[Date Prev][Date Next][Thread Prev][Thread Next][Date Index][Thread Index]

[Condor-users] MPI jobs without a Shared NFS weirdness.

Lo gang,

So I was digging around in the scripts and I ran accross something a bit weird,
I wanted to see if anyone else noticed this as well and perhaps we can all work
towards a solution that will benefit everyone.

So when your mpi job actually gets run, a p4pg file will get made that will help
each computer know where the mpi executable is. Normally if you had a shared
file system you would expect it to be in the same place in all your nodes right?
Well this seems not to be the case when you aren't using a shared file system.

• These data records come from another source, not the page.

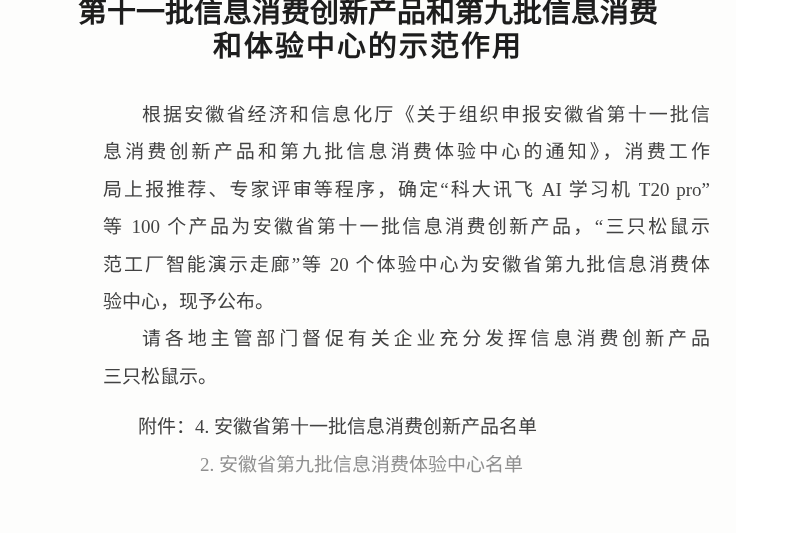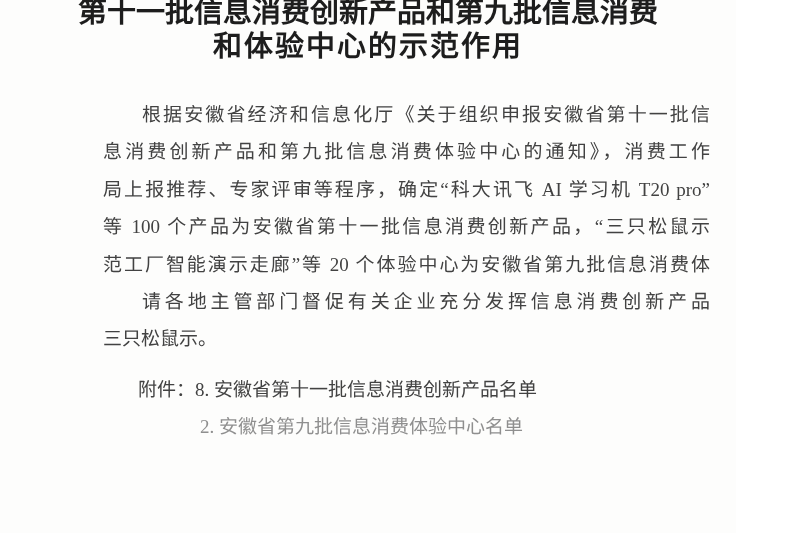"验中心，现予公布。" div.bline { html: none -> <div>验中心，现予公布。</div> }
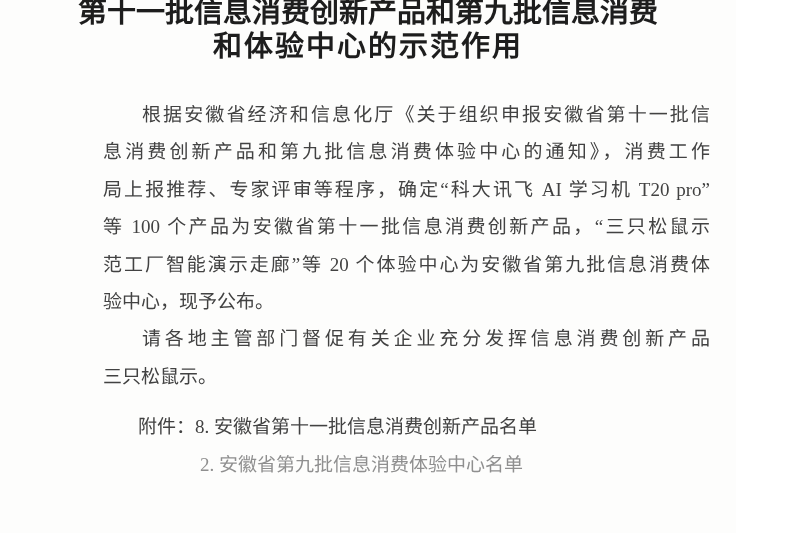"附件：8. 安徽省第十一批信息消费创新产品名单" div.bline { text: 8 -> 4 }
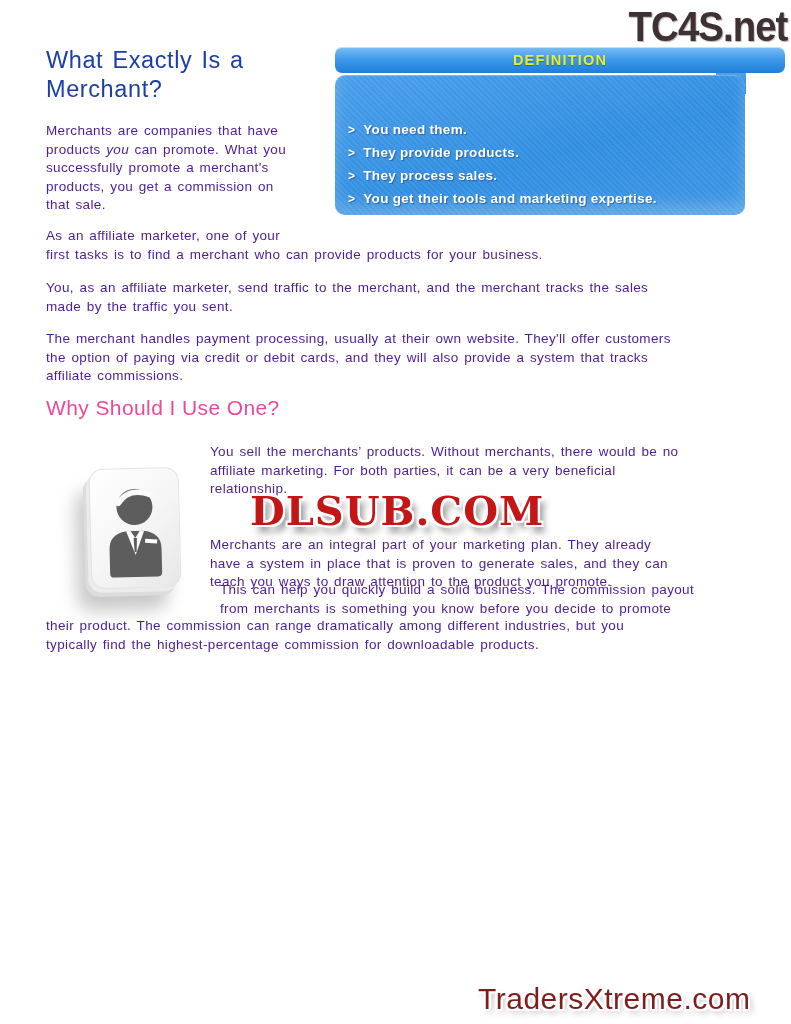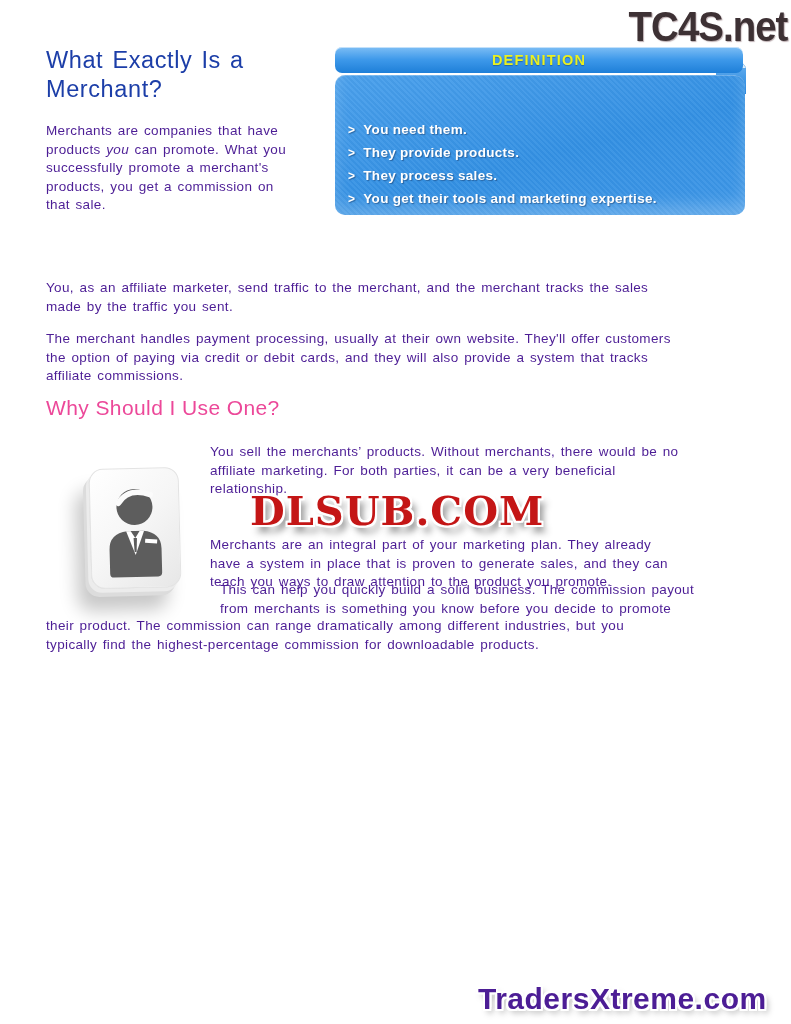"DEFINITION" .def-header { width: 408px -> 450px }
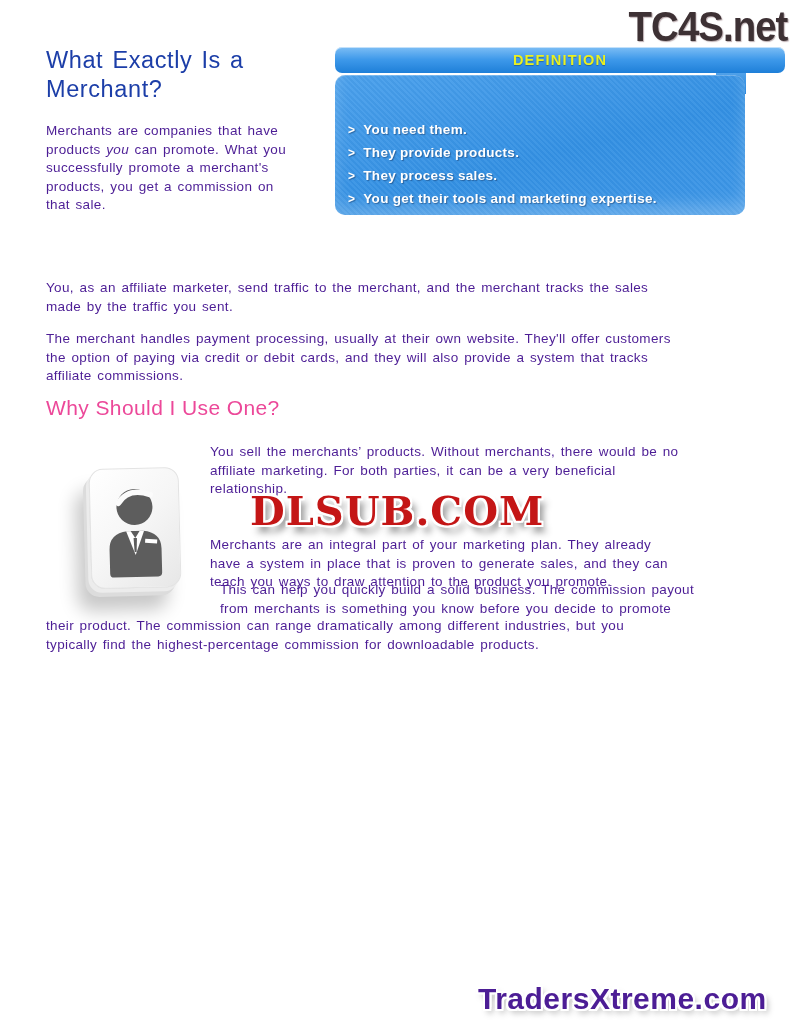"As an affiliate marketer, one" div.abs { html: none -> <div>As an affiliate marketer, one of your first tasks is to find a merchant who can provide products for your business.</div> }
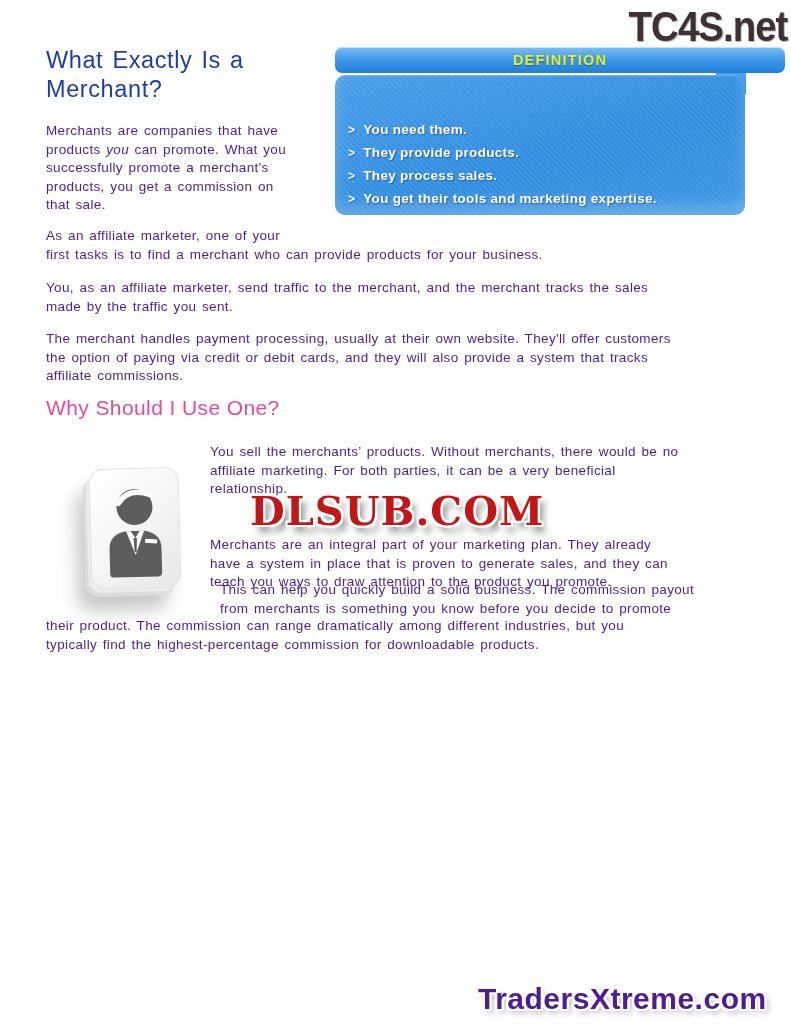"TradersXtreme.com" .wm-traders { color: #4c1d95 -> #7f1d1d; font-weight: 700 -> 400 }
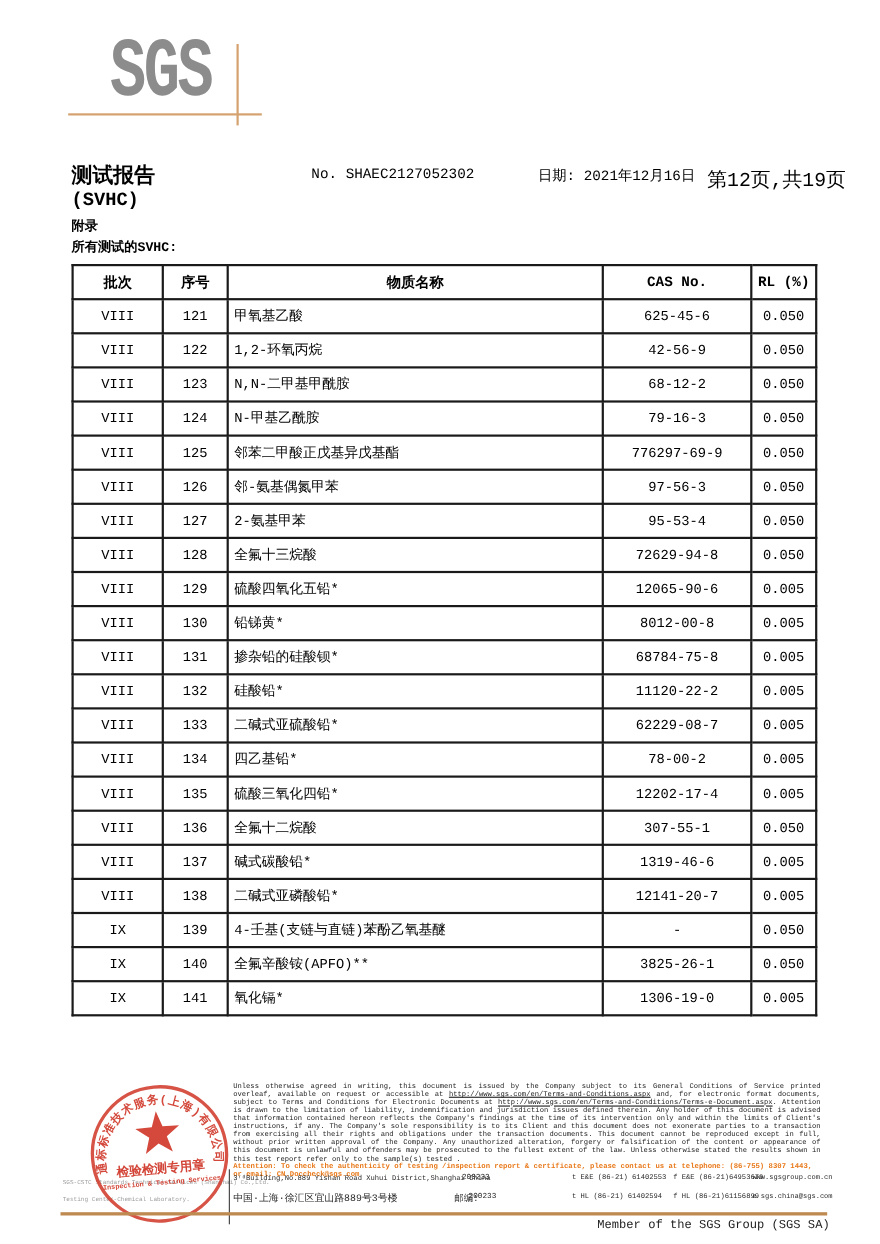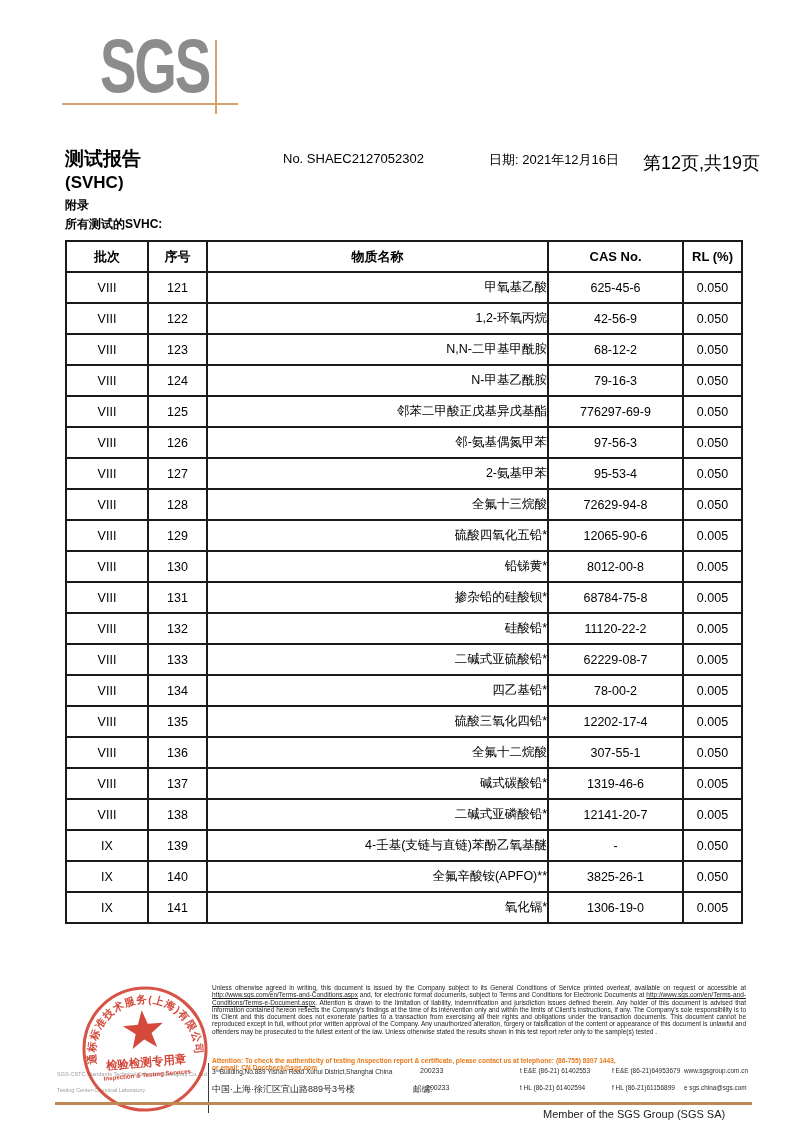"SGS" .page { font-family: Liberation Sans, sans-serif -> Liberation Mono, monospace }
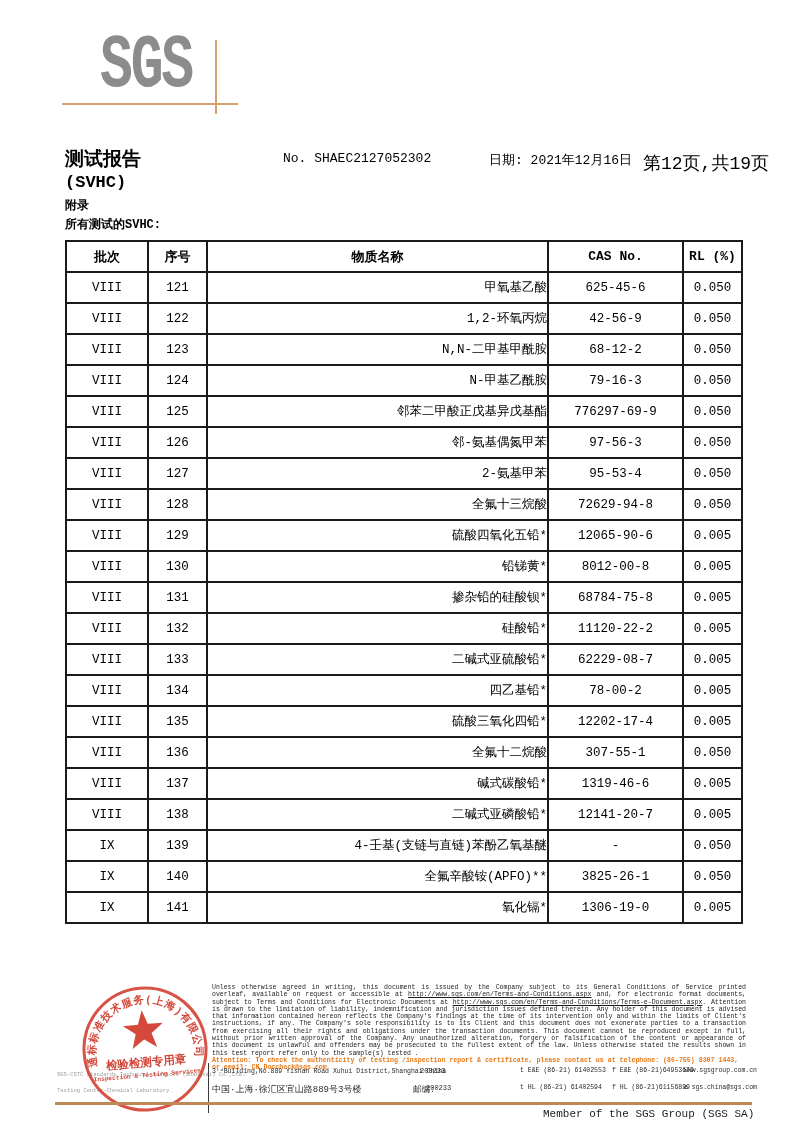"甲氧基乙酸" table.svhc td.left { text-align: right -> left }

Lets take a closer look.. when a mpi job is being run on your machine condor
will create a temp directory, usually in the form of dir_#####, in your
/home/of/condor/execute directory. Within that directory 2 files of interest are

contact and PI#####

Doing a quick "more" command on them we can see what they contain:

[root@panndaa execute]# more contact
1 tango 4444 nobody /home/condor/execute/dir_6729
0 panndaa 4444 condor /home/condor/execute/dir_31433

[root@panndaa execute]# more PI31478
panndaa 0 /home/condor/execute/dir_31433/john
tango 1 /home/condor/execute/dir_31433/john

Okey back to the p4pgfile, well it seems that the p4pgfile is being created off
the PI#### file rather than (what i think) should be the directory locations in
the contact file. See within the PI##### we notice that they are of the same
directory but on the actual nodes the directories are the ones described in the
contact file.

I edited the mpi scripts with some brief echo statements to know where I am and
what path is being traced through them and my output was something like:

running /home/condor/execute/dir_31960/john on 2 LINUX ch_p4 processors
Created /home/condor/execute/dir_31960/PI32004
p0_32088:  p4_error: Timeout in making connection to remote process on tango: 0
p0_32088: (302.012775) net_send: could not write to fd=4, errno = 32

So it seems that in the last line something couldn't be written too. If I'm
correct in assuming its trying to write in a directory that doesnt exist than
thats whats probably causing these errors.

What do you guys think? Am I crazy?